Hi All,

For your information. Appended is today's article from the New Scientist,
on echolocation.

Peter


Seeing with Sound - The vOICe
http://www.seeingwithsound.com/winvoice.htm


Human bat uses echoes and sounds to see the world .

By Clare Wilson, May 6, 2015.

WHAT is it like to be a bat? It's a question philosophers interested in
consciousness like to ponder. Yet a few people already have something of a bat's
world view.

Brian Borowski, a 59-year-old Canadian who was born blind, began teaching
himself to echolocate aged 3. He clicks with his tongue or snaps his fingers as
he moves about, unconsciously decoding the echoes. Although many blind people
get information from sounds around them, few turn this into a supersense by
making sounds to help themselves get around.

"When I'm walking down a sidewalk and I pass trees, I can hear the tree: the
vertical trunk of the tree and maybe the branches above me," says Borowski. "I
can hear a person in front of me and go around them."

Borowski, who works as a programmer at Western University in London, Ontario,
suspects he experiences "images" in a similar way to people who can see, just
with less detail. "I store maps of information in my head and I compare what I
have in my memory with what I'm hearing around me," he says. "I am matching
images of some sort." This probably isn't too far from the truth – we know from
brain scans of Borowski and another echolocator that the strategy co-opts the
same parts of the brain that usually deal with visual information.

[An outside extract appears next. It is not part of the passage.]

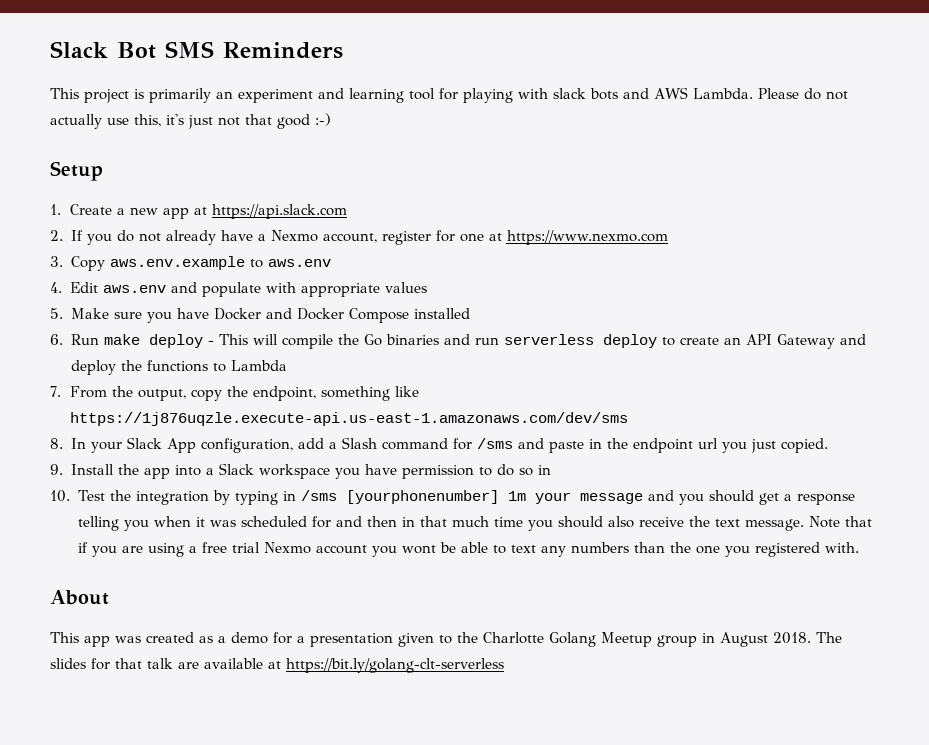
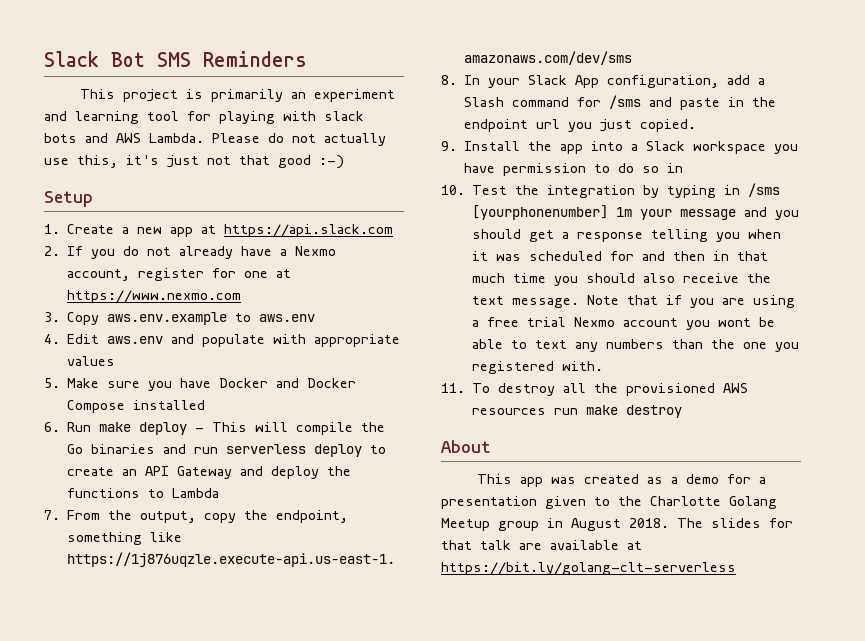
(859, 547) none -> [441,383,749,396] [472,405,683,418] // 11. To destroy all the provisioned AWS resources run make destroy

For his latest scientific collaboration, he helped a team of researchers to
explore how well echolocators can determine the relative sizes and distances of
objects. Sighted people normally have no problem knowing whether objects appear
small because they are far away or because they are actually small – yet both
something small and nearby or large and distant would occupy the same area and
angle in our field of view. "It's not a trivial thing," says team member Lore
Thaler, at Durham University, UK. "But we don't think about it." So is it also
easy for echolocators? You might think so, but previous work has suggested that
echolocating bats sometimes struggle.

Borowski, however, aced the tests, consistently identifying the true size of a
range of objects placed at different distances. In contrast, 20 blind or
blindfolded people who had no experience with echolocation floundered when asked
to give it a try (Neurocase, doi.org/38g).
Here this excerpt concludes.